What We Still Don't Know
Back in Geneva, Isabelle Mercier has not been laid off — not yet. She now spends her days doing what she once considered unthinkable: reviewing AI-generated translations, catching errors that machines cannot see, adding the human judgment that still matters in legal and diplomatic contexts. Her productivity has tripled. Her team has shrunk from twelve to five.
"I used to love the struggle," she told me as we walked past the Broken Chair sculpture outside the United Nations. "Finding the perfect word. Making something work between languages that shouldn't work. That's gone now. I'm a quality control inspector."
The question that haunts labour economists — the one that Autor and Acemoglu and Brynjolfsson circle around without resolving — is whether Mercier's experience is a temporary adjustment or a permanent condition. Will new forms of work emerge to absorb the displaced? Will the productivity gains from AI translate into shorter working hours, higher wages, and broader prosperity? Or will the benefits accrue primarily to capital owners while workers compete for diminishing scraps?
The honest answer is that we do not know. The economic models that worked for previous technological transitions may not apply to AI. The policy tools that eased past disruptions may prove inadequate.

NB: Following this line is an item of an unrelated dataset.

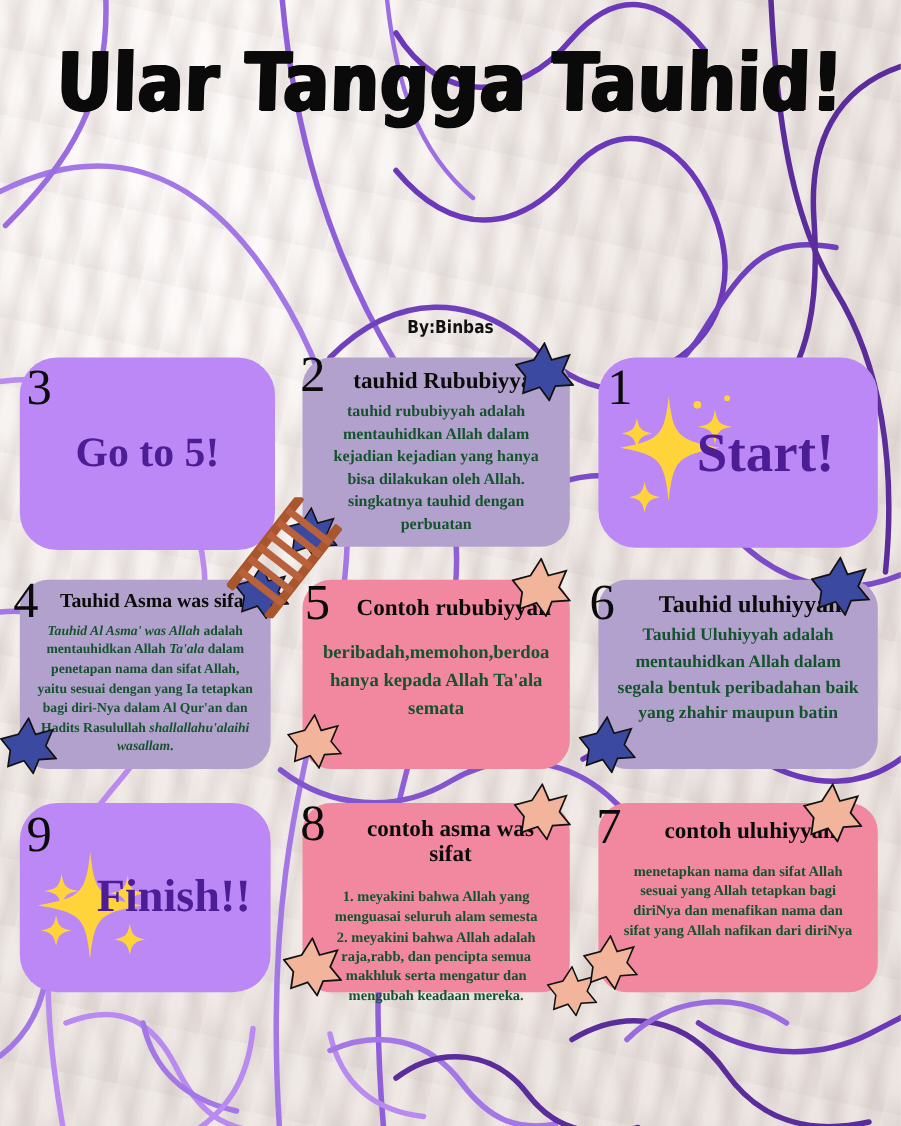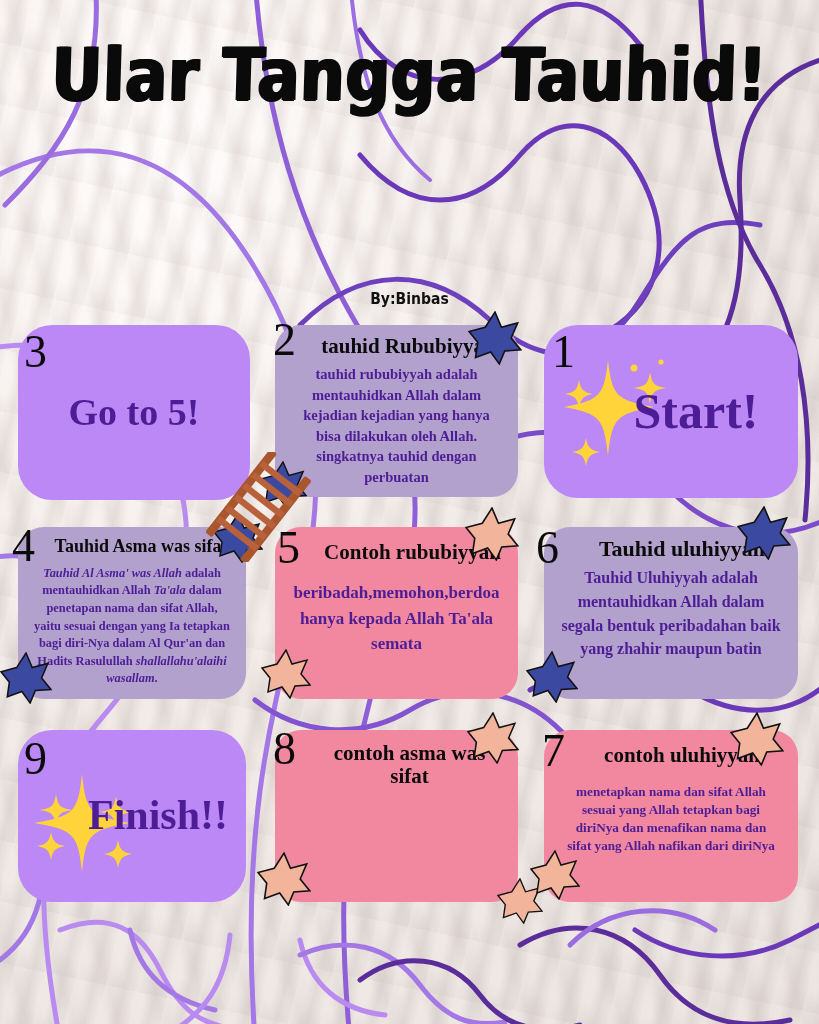"tauhid rububiyyah adalah mentauhidkan" .card-body { color: #4c1d95 -> #14532d }
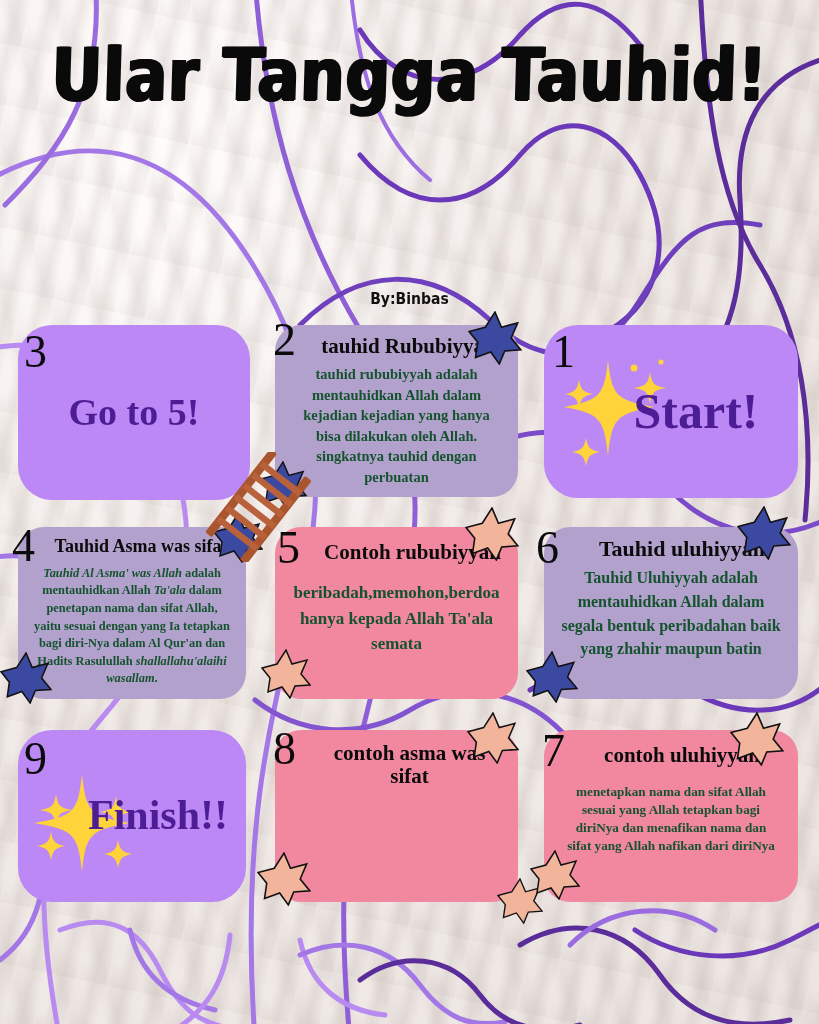"1. meyakini bahwa Allah yang" div.card-body { html: none -> <div> <div>1. meyakini bahwa Allah yang menguasai seluruh alam semesta</div> <div>2. meyakini bahwa Allah adalah raja,rabb, dan pencipta semua makhluk serta mengatur dan mengubah keadaan mereka.</div> </div> }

And the workers caught in the transition cannot wait for academic consensus.
Mercier's daughter is studying computer science at ETH Zurich. "She's learning to build the systems that will replace her mother," Mercier said with a thin smile. "I tell her: learn the machines, but don't forget what they're replacing. Someone has to remember what we lost."
The algorithms cannot tell us what that loss will cost. Only time — and the choices we make now — will reveal the answer.